Jamaal Williams, D'Andre Swift Carrying Lions' Playoff Hopes

Detroit Lions RB Jamaal Williams
Detroit Lions RB Jamaal Williams
Photo: USA Today Sports Images

Welcome to All-32, a game-by-game preview of every matchup on the NFL slate each week. The goal is to provide a look at the most critical part of each game with a marriage of data and film study. As the season rolls along, the focus will narrow in on the specifics, but for this week, many of the featured players and units are big-picture projections for the teams in question.

If you're interested in our game picks, you can find them on this page.

In order to spend more time on games with stakes, a few matchups have been removed from this week's All-32. Saints-Panthers and Colts-Texans have no playoff ramifications as all four teams are already eliminated. The Bucs-Falcons game holds no stakes because the Bucs cannot move higher than the fourth seed and the Falcons cannot make the playoffs. All three games will be excluded this week.

Let's get to it. All times listed as Eastern.

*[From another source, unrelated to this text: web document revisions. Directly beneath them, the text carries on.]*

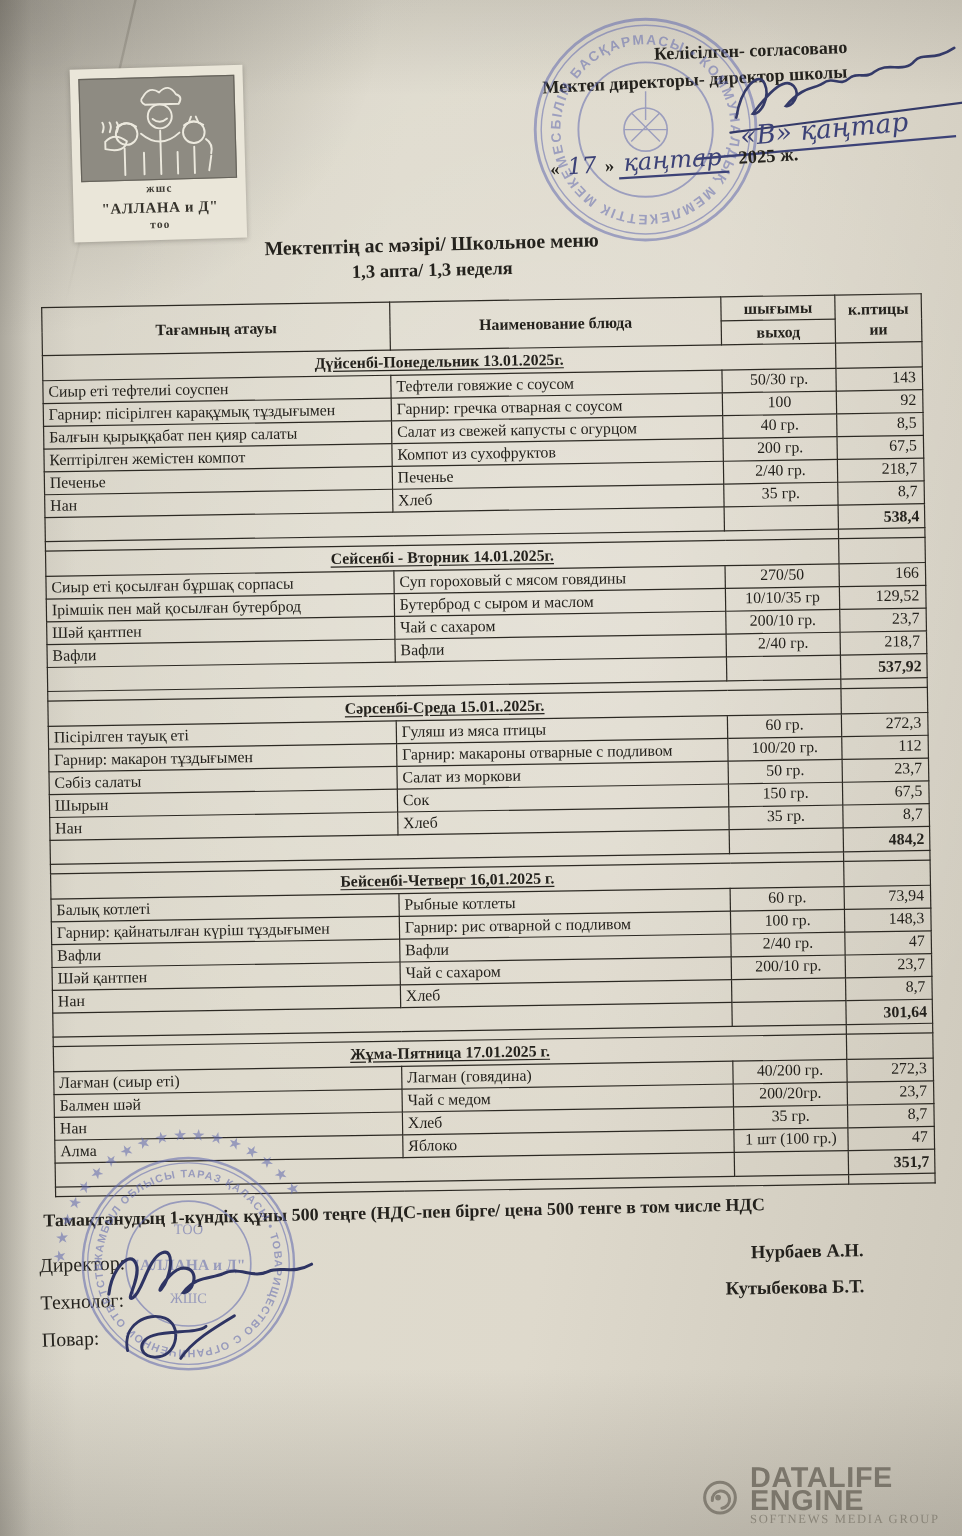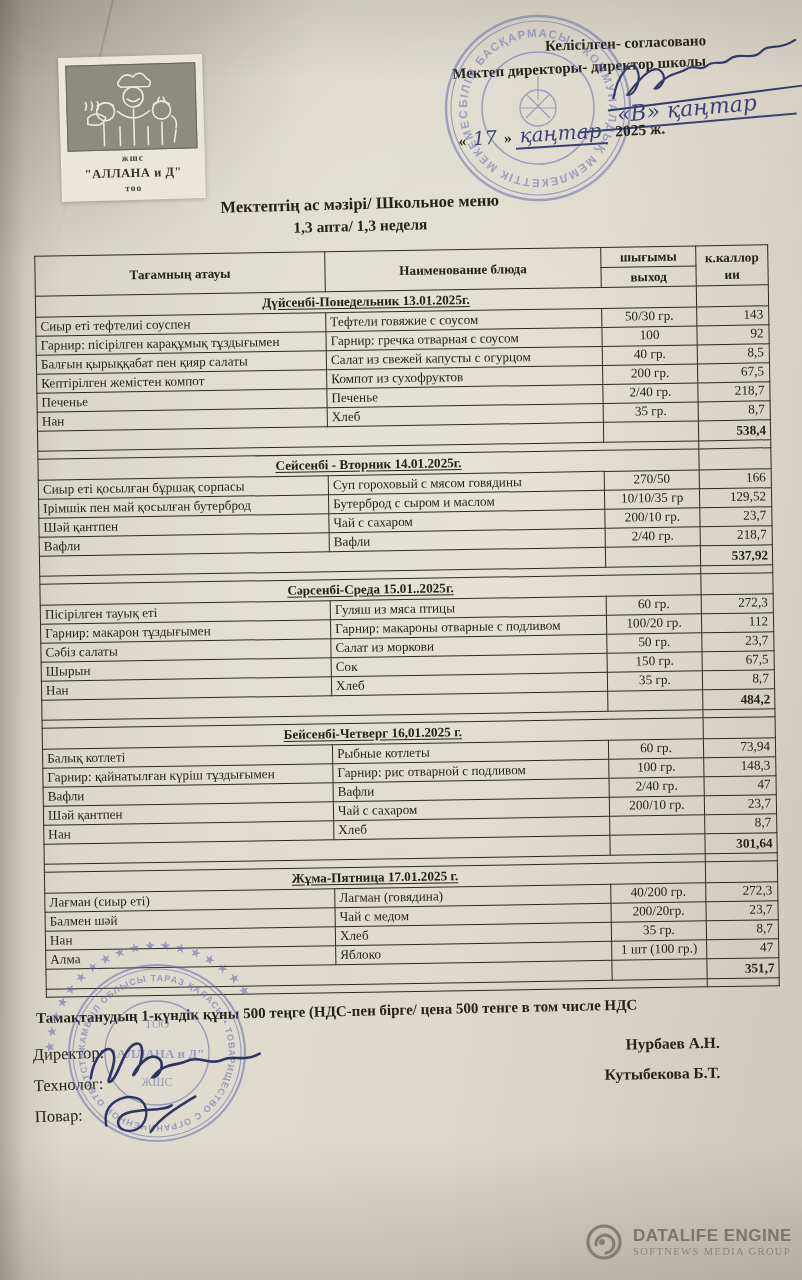--- a/index.html
+++ b/index.html
@@ -72,21 +72,21 @@
   .price-note{position:absolute;left:36px;top:1002px;width:710px;font-size:15px;font-weight:600;transform:rotate(-1.3deg);z-index:4;}
   .roles{position:absolute;left:34px;top:1044px;font-size:16.5px;transform:rotate(-2deg);z-index:4;}
   .roles div{margin-bottom:11px;}
   .names{position:absolute;left:470px;top:1030px;width:250px;text-align:right;font-size:15.5px;font-weight:600;line-height:30px;transform:rotate(-1deg);z-index:4;}
   .sig2{position:absolute;left:82px;top:1032px;z-index:6;transform:rotate(-3deg);}
   .sig3{position:absolute;left:92px;top:1086px;z-index:6;transform:rotate(-2deg);}
 
   
   .watermark{position:absolute;left:584px;top:1222px;display:flex;align-items:center;gap:9px;z-index:10;
     font-family:"Liberation Sans","DejaVu Sans",sans-serif;}
-  .wm-text .wm1{font-size:17px;font-weight:bold;color:#7b766b;letter-spacing:.5px;line-height:19px;}
+  .wm-text .wm1{font-size:24px;font-weight:bold;color:#7b766b;letter-spacing:.5px;line-height:19px;}
   .wm-text .wm2{font-size:10.5px;color:#8a8579;letter-spacing:1.4px;line-height:13px;font-family:Liberation Serif, serif;}
 </style>
 </head>
 <body>
 
 <div class="photo">
   <div class="crease"></div>
 
   <div class="logo">
     <div class="logo-img">
@@ -160,21 +160,21 @@
           <col style="width:276px">
           <col style="width:95px">
           <col style="width:72px">
       </colgroup>
       <tbody id="menu-body">
           <tr class="head-row">
             <td class="c1 hc" rowspan="2">Тағамның атауы</td>
             <td class="c2 hc" rowspan="2">Наименование блюда</td>
             <td class="c3 hc">шығымы</td>
             <td class="c4 hc" rowspan="2">
-              <div>к.каллор</div>
+              <div>к.птицы</div>
               <div>ии</div>
             </td>
           </tr>
           <tr class="head-row">
             <td class="c3 hc">выход</td>
           </tr>
           <tr class="day-row">
             <td class="day-title" colspan="3"><span>Дүйсенбі-Понедельник  13.01.2025г.</span></td>
             <td class="c4"></td>
           </tr>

Detroit Lions at Green Bay Packers—Sunday, 8:20 p.m.

Key Unit: DET Run Game

Green Bay's pass defense has been better than you might think. Their Week 1 meltdown left a nasty taste in everyone's mouth, but they're 10th in pass defense DVOA this season, even with all the personnel shuffling they have done at safety and nickel. The run defense, however, is exactly as bad as you think. They rank 31st in run defense DVOA, faring better than only the Giants.

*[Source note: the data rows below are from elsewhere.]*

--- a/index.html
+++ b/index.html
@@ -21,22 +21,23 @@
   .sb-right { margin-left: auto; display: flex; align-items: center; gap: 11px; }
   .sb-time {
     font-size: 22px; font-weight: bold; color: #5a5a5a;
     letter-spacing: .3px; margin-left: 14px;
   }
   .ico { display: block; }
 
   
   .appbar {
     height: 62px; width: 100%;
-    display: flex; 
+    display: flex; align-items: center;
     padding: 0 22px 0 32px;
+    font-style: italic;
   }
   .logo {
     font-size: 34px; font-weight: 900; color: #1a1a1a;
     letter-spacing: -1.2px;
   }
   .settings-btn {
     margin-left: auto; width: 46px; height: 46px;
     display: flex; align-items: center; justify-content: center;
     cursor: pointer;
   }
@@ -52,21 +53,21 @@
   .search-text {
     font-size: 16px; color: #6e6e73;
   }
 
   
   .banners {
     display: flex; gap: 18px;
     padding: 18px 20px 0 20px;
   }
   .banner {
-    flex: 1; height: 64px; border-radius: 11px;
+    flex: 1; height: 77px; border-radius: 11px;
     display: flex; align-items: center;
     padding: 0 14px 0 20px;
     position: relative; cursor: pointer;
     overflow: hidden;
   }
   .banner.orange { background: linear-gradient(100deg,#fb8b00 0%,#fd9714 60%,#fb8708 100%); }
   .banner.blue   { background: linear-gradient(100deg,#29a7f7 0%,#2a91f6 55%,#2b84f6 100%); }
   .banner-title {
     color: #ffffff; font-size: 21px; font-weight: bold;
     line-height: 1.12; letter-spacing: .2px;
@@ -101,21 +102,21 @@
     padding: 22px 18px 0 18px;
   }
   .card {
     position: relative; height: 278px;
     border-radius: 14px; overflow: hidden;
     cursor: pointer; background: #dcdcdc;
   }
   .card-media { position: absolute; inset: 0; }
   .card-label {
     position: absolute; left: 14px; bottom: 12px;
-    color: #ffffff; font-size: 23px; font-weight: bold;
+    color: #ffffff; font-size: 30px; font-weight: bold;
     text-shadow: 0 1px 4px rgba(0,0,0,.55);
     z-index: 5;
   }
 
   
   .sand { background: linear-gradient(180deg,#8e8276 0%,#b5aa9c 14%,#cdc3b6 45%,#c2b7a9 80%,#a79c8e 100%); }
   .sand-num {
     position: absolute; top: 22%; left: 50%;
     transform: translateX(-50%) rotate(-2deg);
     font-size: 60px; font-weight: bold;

The Lions are a daunting matchup for them. Not only do the Lions run well generally, but they are an excellent bully-ball team. Their offensive line is loaded with big, beefy players who fare better as people-movers than as athletes in space (save for Penei Sewell, who is fantastic at both). The Lions thrive on counter, power, and duo. Only the Ravens have run more plays with those three concepts this season.

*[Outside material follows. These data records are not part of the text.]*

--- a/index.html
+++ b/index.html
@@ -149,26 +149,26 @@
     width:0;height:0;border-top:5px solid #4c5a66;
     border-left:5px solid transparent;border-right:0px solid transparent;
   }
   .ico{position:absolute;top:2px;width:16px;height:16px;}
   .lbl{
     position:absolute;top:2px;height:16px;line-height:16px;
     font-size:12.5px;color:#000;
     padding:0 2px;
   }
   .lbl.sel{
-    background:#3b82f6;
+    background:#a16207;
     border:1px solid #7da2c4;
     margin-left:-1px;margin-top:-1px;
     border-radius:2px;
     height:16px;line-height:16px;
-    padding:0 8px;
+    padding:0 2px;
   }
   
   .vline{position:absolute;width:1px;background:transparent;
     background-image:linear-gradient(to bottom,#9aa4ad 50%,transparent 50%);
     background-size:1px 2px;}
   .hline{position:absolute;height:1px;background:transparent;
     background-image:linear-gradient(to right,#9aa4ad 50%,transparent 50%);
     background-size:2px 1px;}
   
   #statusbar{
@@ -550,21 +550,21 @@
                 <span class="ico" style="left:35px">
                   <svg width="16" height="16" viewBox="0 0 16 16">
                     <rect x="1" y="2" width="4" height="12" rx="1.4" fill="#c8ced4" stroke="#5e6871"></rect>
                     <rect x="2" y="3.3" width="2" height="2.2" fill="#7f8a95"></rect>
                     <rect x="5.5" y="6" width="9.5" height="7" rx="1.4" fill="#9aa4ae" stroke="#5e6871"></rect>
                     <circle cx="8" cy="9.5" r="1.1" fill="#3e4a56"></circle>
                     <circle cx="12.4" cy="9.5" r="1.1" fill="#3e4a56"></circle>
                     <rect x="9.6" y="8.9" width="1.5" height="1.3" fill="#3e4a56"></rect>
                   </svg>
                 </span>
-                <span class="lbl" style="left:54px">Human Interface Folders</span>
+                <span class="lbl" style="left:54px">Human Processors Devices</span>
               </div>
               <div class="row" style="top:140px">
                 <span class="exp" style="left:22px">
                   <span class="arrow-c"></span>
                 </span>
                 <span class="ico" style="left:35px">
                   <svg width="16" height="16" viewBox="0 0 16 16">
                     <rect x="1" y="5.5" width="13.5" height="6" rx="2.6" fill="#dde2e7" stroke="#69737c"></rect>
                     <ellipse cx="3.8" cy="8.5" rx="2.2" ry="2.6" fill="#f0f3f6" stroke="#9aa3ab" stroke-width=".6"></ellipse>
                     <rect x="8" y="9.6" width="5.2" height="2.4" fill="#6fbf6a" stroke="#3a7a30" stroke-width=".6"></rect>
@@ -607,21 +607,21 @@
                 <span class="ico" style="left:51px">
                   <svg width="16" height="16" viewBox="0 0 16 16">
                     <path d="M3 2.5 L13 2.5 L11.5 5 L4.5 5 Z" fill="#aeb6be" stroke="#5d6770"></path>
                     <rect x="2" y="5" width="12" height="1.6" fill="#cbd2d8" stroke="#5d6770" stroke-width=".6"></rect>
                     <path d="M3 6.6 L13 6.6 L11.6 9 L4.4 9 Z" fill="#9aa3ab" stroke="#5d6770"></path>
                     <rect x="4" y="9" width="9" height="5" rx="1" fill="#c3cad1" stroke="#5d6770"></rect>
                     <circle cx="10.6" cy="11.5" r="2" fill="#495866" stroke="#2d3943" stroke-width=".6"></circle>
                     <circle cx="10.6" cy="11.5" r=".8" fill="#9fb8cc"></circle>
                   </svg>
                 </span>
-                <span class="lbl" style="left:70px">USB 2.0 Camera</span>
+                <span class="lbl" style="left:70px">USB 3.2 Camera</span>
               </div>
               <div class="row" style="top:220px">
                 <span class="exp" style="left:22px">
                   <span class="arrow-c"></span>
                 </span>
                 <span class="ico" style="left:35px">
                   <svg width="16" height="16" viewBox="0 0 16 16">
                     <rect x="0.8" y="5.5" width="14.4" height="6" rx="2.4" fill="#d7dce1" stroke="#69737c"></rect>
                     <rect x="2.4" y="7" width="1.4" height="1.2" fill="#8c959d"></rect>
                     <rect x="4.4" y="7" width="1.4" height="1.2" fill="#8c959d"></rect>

That's no good for the Packers. On those three run types—counter, power, and duo—the Packers rank 31st in yards per attempt allowed (6.3), EPA allowed per attempt (0.15), and positive play rate allowed (54.2%), per Sports Info Solutions. They simply do not have the defensive line talent to anchor against the double teams and down blocks that these run concepts produce. Kenny Clark is a car bomb in whatever gap he's playing, but nobody else on that defensive line holds their ground. Additionally, while rookie linebacker Quay Walker has been playing better lately overall, he is still better fit to play sideline to sideline rather than coming up to crack offensive linemen in the mouth, a stylistic "issue" made worse by how poor the defensive line in front of him is.

The Packers are going to have to hunker down up front. They did just that in the last matchup and held the Lions to under 4 yards per attempt, but the Lions got away from their typical power runs in that game for whatever reason. That shouldn't be the expectation heading into this game.